Zuma made the allegation at his much-anticipated testimony before Deputy Chief Justice Raymond Zondo at the Commission on State Capture on Monday.
Ramatlhodi has since dismissed the allegation and challenged Zuma to go for a lie detector test.
Born in 1955, Ramatlhodi cut his political teeth in student politics.
He was a founder member of the Azanian Students' Organisation, later known as South African Students' Congress.
According to the People's Assembly website, Ramatlhodi went into exile in Lesotho in 1980, where he continued with his studies.
He holds a Bachelor of Jurisprudence and a Bachelor of Law from the National University of Lesotho, which he obtained in 1984 and 1986 respectively.
He also holds a Masters of Science in International Relations from the University of Zimbabwe.
Ramatlhodi, who was admitted as an advocate to the Bar of Lesotho in 1988, served as head of the ANC Regional Political and Military Council of Zimbabwe Mission between 1986 and 1988.
He later became the political secretary and speech writer for the then ANC President Oliver Tambo in Zambia from 1990 until 1992.
"In this capacity, he served as the secretary of the ANC Control Commission, a body responsible for the coordination of the entire liberation movement's activities and served former President Nelson Mandela in the same capacity."
Ramatlhodi was among the exiled comrades who returned to the country in 1991 following the unbanning of political parties.
On his return to the country, he worked at the University of the North as deputy registrar, executive Assistant to the rector and lecturer in Public International Law from 1992 to 1994.
After the 1994 election, Ramatlhodi became the first premier for Limpopo and served two full terms until 2004.
He also served as ANC Limpopo chairperson from 1991 until 1996 and later served as head of the ANC elections committee in 2008.
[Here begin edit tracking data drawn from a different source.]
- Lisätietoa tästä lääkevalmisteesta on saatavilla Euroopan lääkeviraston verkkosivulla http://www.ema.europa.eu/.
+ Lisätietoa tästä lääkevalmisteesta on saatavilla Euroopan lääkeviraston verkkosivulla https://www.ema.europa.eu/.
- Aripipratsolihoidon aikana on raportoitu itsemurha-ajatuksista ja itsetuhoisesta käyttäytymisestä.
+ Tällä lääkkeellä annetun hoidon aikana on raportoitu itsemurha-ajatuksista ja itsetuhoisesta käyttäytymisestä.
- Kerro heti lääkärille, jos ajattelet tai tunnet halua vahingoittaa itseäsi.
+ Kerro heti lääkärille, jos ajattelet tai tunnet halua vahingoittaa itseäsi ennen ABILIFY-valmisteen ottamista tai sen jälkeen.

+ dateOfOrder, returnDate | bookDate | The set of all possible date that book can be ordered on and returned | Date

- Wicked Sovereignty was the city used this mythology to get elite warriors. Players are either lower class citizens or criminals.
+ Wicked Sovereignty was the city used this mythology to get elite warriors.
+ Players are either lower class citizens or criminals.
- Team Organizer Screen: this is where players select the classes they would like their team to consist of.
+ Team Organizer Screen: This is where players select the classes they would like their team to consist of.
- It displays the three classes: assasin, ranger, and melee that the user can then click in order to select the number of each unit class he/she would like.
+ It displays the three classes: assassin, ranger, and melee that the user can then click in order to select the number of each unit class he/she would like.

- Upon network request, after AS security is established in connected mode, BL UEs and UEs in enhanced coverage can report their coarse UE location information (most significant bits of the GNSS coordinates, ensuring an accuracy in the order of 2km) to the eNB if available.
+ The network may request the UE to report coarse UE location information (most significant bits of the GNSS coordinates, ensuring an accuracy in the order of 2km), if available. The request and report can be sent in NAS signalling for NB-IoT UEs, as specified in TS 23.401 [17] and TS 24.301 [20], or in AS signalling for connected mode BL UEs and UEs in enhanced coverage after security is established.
Ramatlhodi was among the Tripartite Alliance leaders who campaigned for Zuma to take over from former president Thabo Mbeki.
This after an apparent fallout with Mbeki amid reports that he was investigated by the defunct Scorpions in what was believed to be move to thwart his chances to become the National Director of Public Prosecutions.
When Zuma became the president, Ramatlhodi served as an MP and later held various cabinet positions until he resigned as public representative in 2017.
In the executive, he started off as a deputy minister of correctional services, then became a minister of mineral resources and minister of public service and administration.
He was axed from the cabinet in March 2017 along with others such as Minister Pravin Gordhan and his deputy Mcebisi Jonas.
"Ramatlhodi claimed in 2017 that Eskom chairperson Ben Ngubane and chief executive Brian Molefe requested that he terminate Glencor's mining licenses in an apparent ruse to facilitate the sale of its Optimum coal mine to the Gupta family," according to Wikipedia.
When he appeared before the Zondo Commision last year, Ramatlhodi said Zuma "auctioned" South Africa off to the Guptas.
This week Zuma dismissed his claims and in turn, accused him of being a spy who was recruited while studying in Lesotho.
“What made comrade Ngoako to behave in the way he did here saying that I auctioned the country? He was carrying out an instruction. Ramatlhodi was recruited when he was a student in Lesotho to be a spy,” Zuma said on Monday.
Zuma charged that he had known for many years but had thought that he would change.
Ramatlhodi has rubbished Zuma’s testimony saying he is ready to go under a lie detector.
"We can meet before the commission. The commission can press both of us as to who is telling the truth and who is lying,” he said.
Since the spy claims emerged, the MKMVA national council has come to Ramatlhodi defence, saying Zuma was irresponsible and attempted to avoid answering questions at the inquiry.